- **RECORDED INFORMATION**
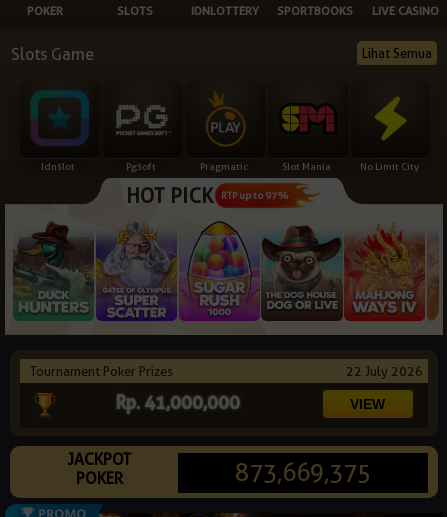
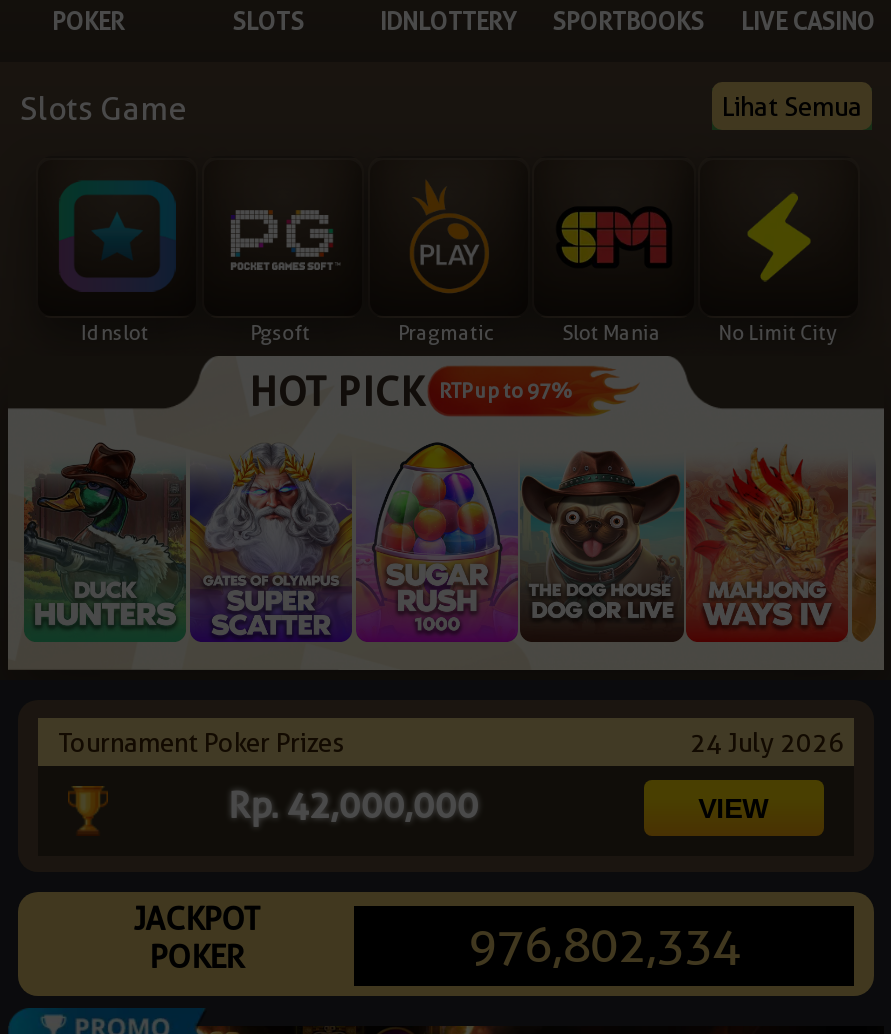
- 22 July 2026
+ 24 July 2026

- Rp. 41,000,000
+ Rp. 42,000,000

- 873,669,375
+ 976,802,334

--

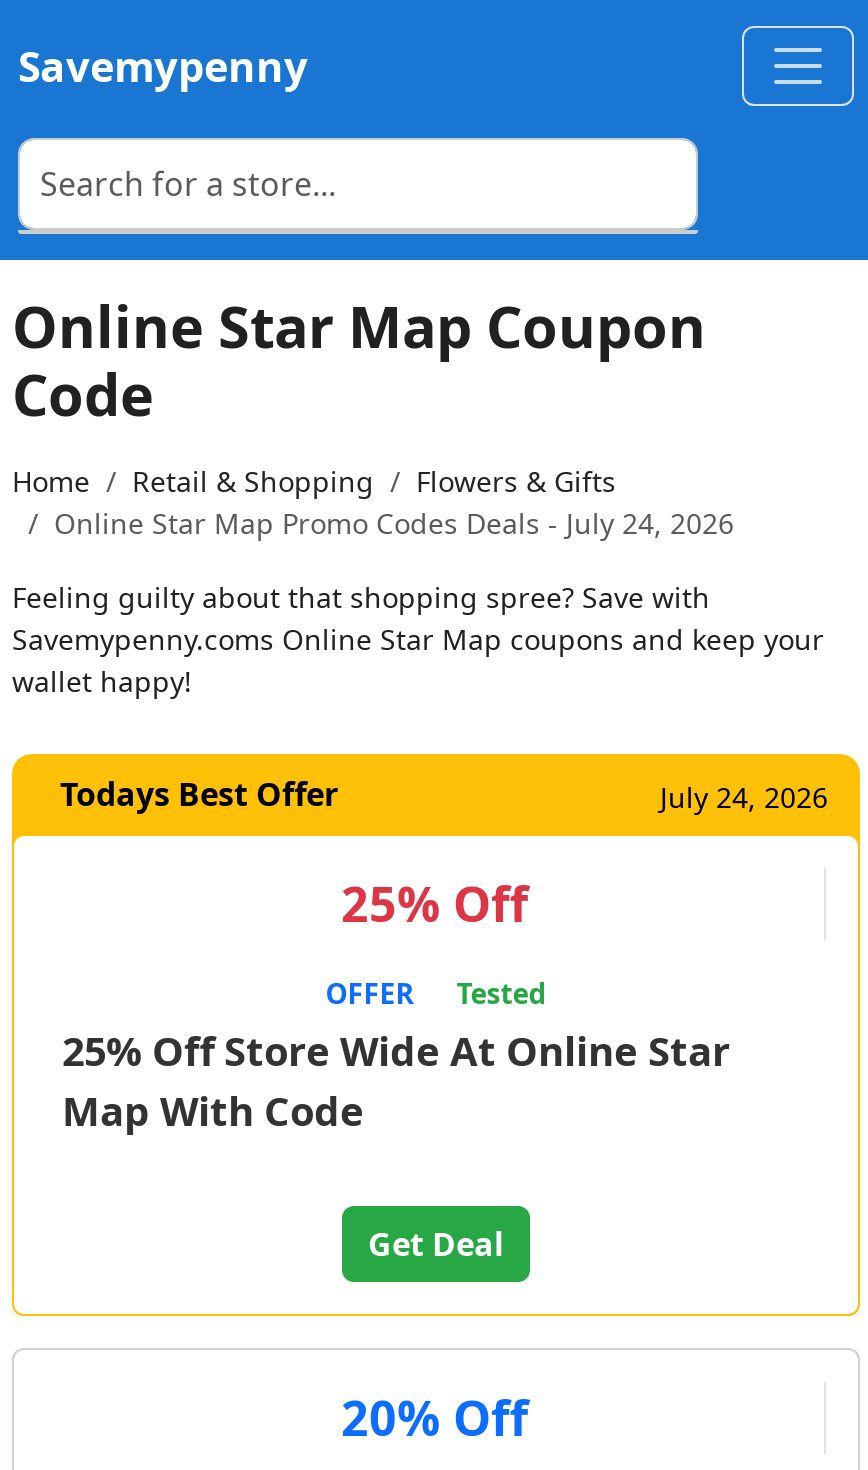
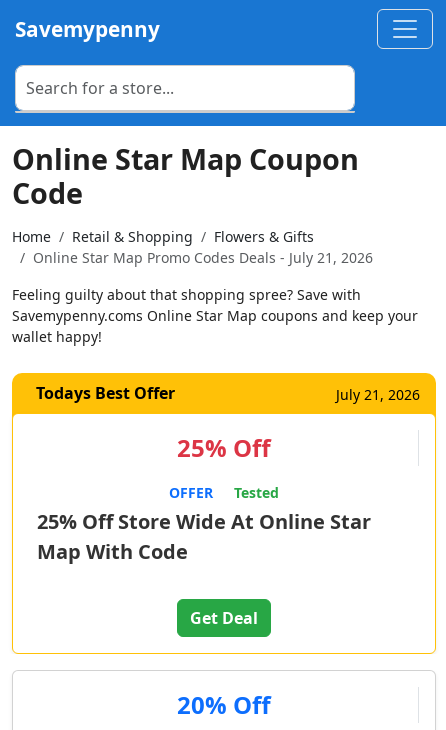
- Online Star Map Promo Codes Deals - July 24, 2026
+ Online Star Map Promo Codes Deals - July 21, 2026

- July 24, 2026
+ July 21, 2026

- **ASSIGNMENT**
Gather each line of the records holding the string "Deals".

- **TASK ANSWER**
- Online Star Map Promo Codes Deals - July 24, 2026
+ Online Star Map Promo Codes Deals - July 21, 2026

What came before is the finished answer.